_Problem requirements_: The full listing, written out exactly and without images, is the expected result.
=== Data for analysis ===
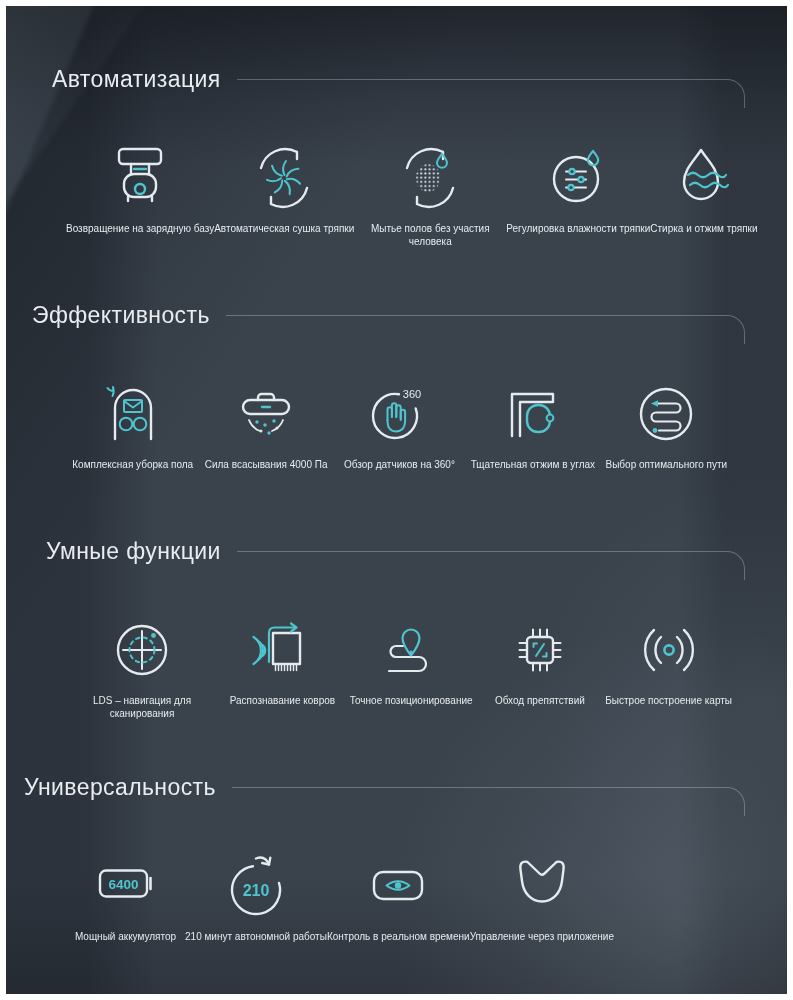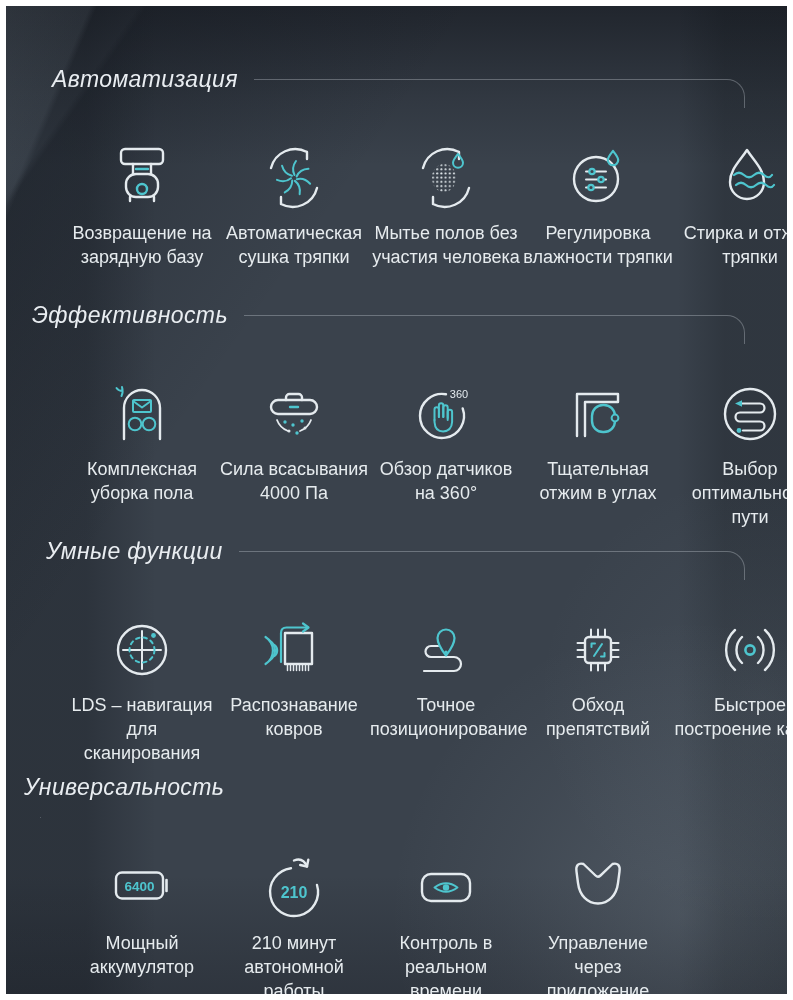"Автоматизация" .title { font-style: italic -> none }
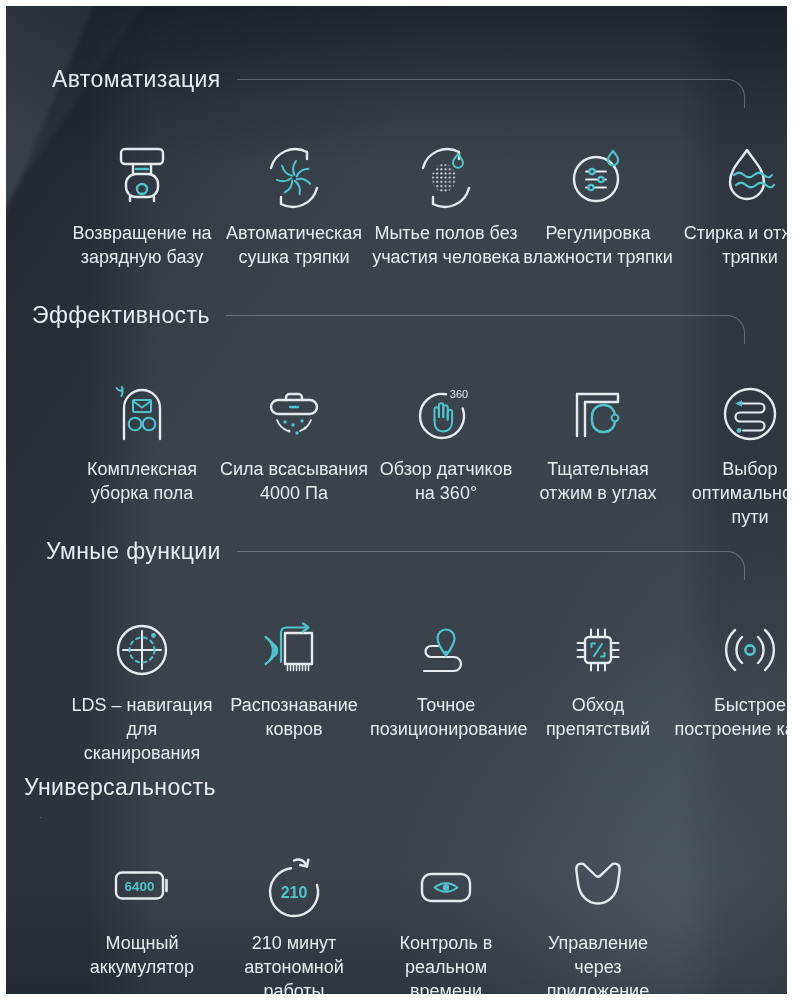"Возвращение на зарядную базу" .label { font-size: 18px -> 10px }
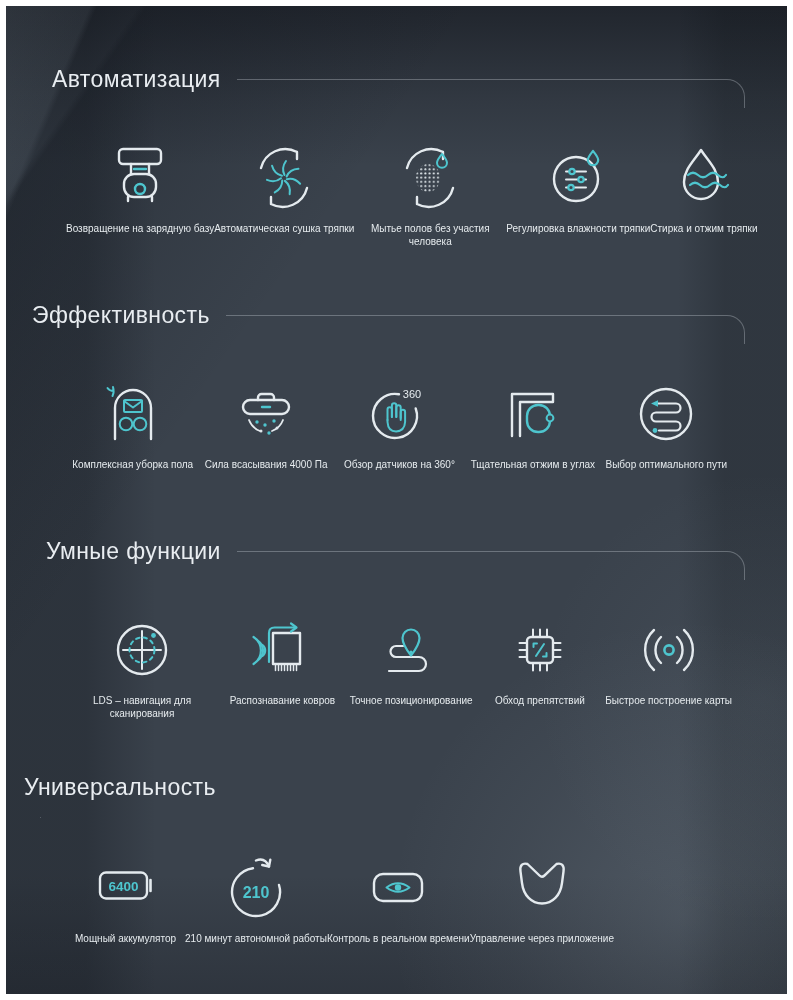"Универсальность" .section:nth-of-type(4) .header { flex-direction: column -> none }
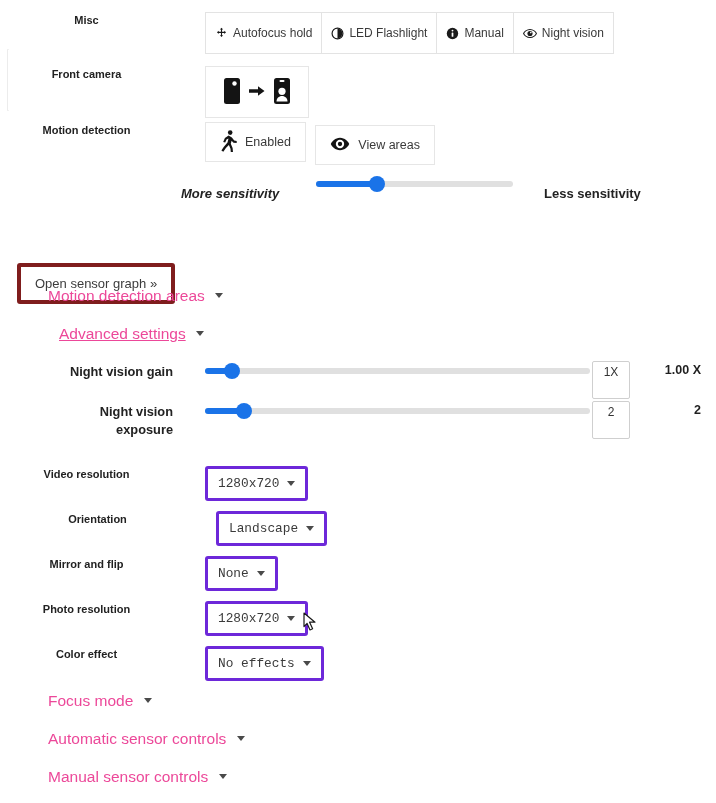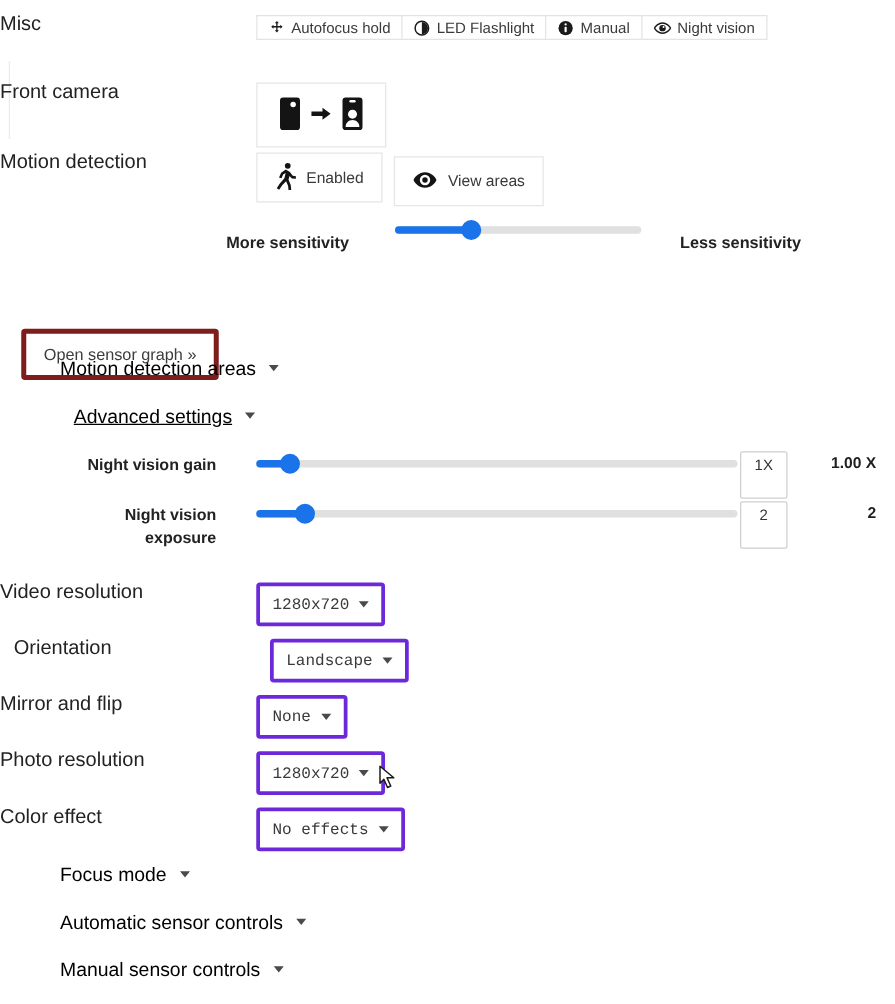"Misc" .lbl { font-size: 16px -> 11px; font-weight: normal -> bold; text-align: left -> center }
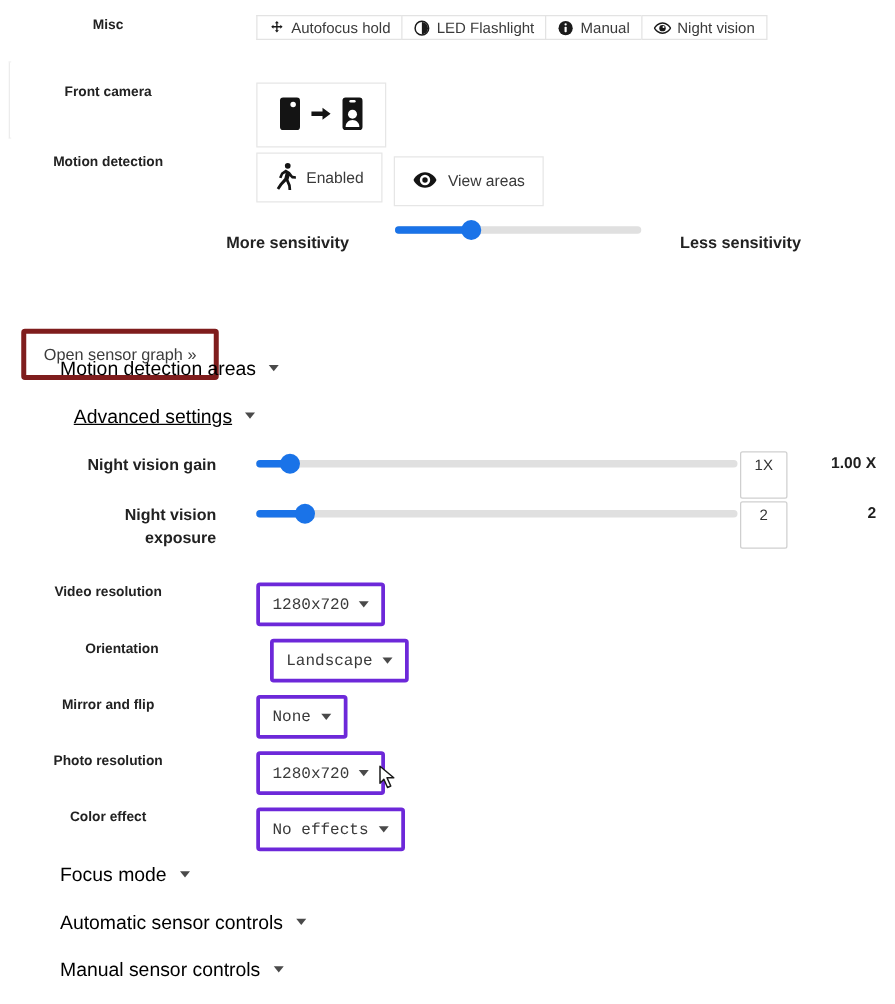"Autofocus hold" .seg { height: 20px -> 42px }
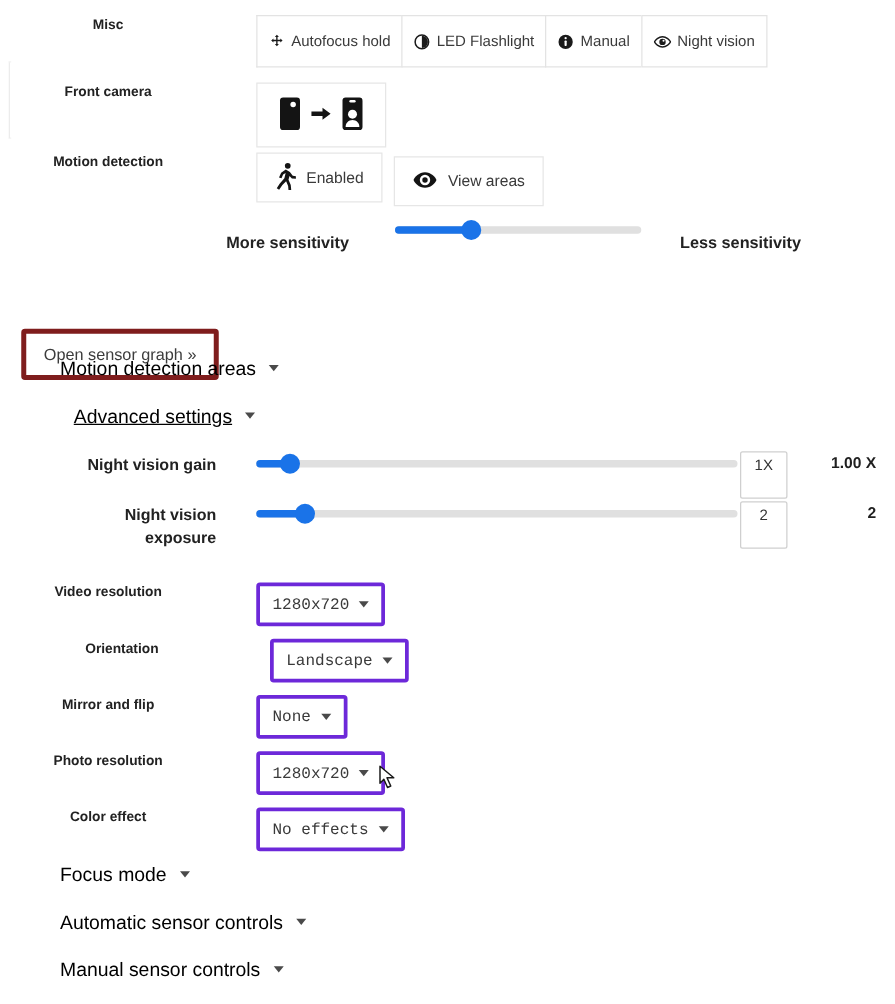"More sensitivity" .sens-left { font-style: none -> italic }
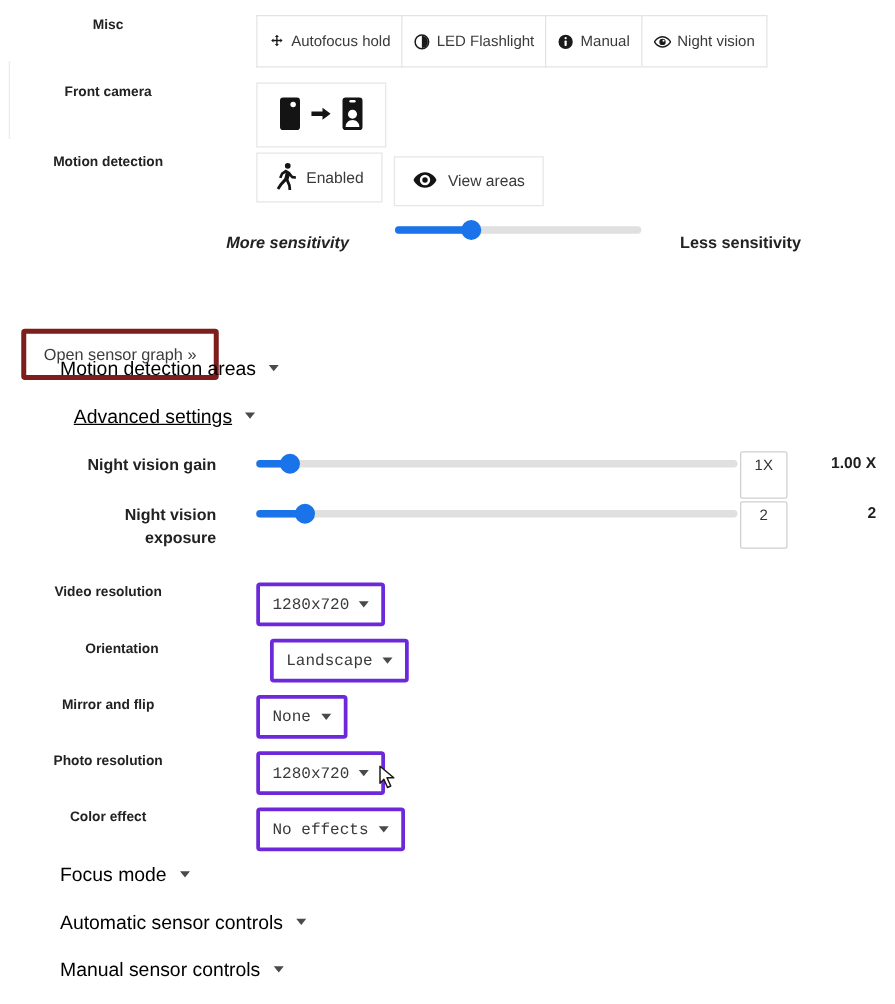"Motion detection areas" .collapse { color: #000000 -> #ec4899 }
===
_Result for this task_:
"Автоматизация" .title { font-style: italic -> none }
"Возвращение на зарядную базу" .label { font-size: 18px -> 10px }
"Универсальность" .section:nth-of-type(4) .header { flex-direction: column -> none }
"Misc" .lbl { font-size: 16px -> 11px; font-weight: normal -> bold; text-align: left -> center }
"Autofocus hold" .seg { height: 20px -> 42px }
"More sensitivity" .sens-left { font-style: none -> italic }
"Motion detection areas" .collapse { color: #000000 -> #ec4899 }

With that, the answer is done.